I came over here a few minutes ago and I immediately spotted the new “Sat. Evening Post.” Just finished reading Stanley’s story. It’s wonderful. God, what blood curdling experiences he has seen and gone through. Have you read it yet? You probably will have by the time this letter reaches you. Olive’s blood pressure will probably go up 50 points when she reads that story. It’s certainly well written. But what a subject to write about![1] Will he have plenty to tell when he comes back. He will really go places fast with his ability. It’s a damn shame his career had to be interrupted.[2] He has really gotten ahead in the Army though. Just think, he has been oversees for almost 3 years. Isn’t that correct? Just [undecipherable] when did he leave the country? That story will undoubtedly leave most of its readers sitting on the edge of their seats.

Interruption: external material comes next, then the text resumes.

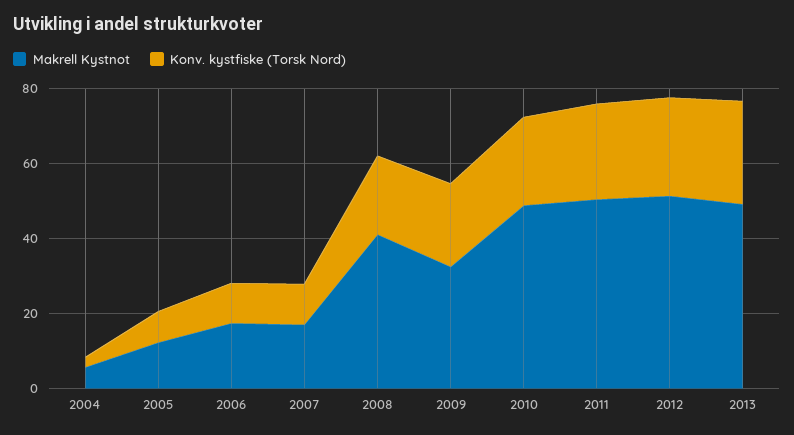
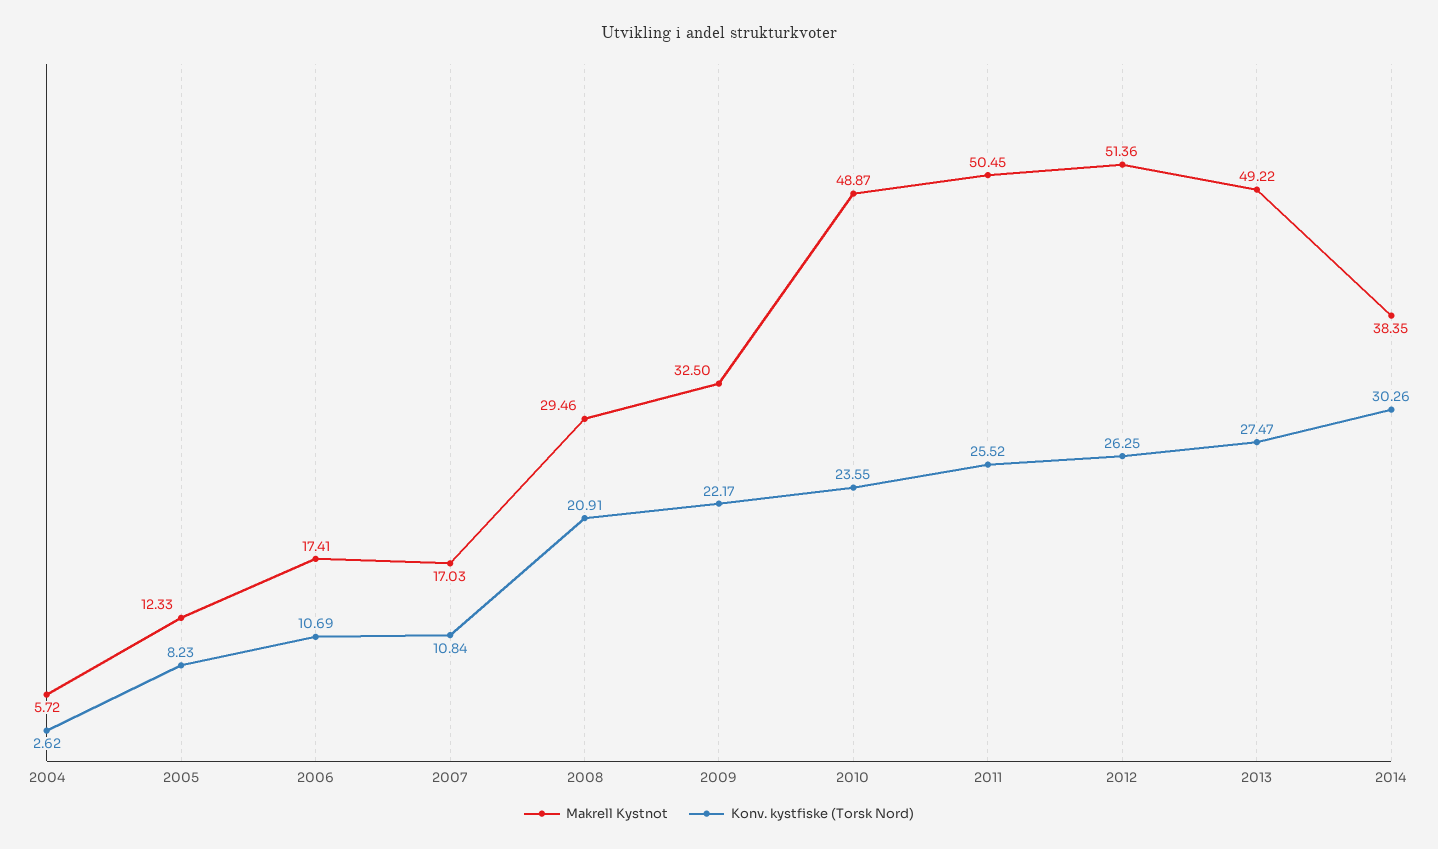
Makrell Kystnot, 2008: 40 -> 29.46
Makrell Kystnot, 2014: none -> 38.35
Konv. kystfiske (Torsk Nord), 2014: none -> 30.26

                Just ran out of ink, so I must use the library’s beautiful (?) black ink.

 

[1] Epstein seems to be referring to an article written by Stanley Frankel, a Captain in the Army, about fighting the Japanese in the jungles of the Pacific. For the complete article see Capt. Stanley Frankel, “Every Night We Die,” Saturday Evening Post, Vol. 217, Issue 8 (August 19, 1944): 17, 97.

[2] Presumably here Epstein is referring to Stanley’s civilian career.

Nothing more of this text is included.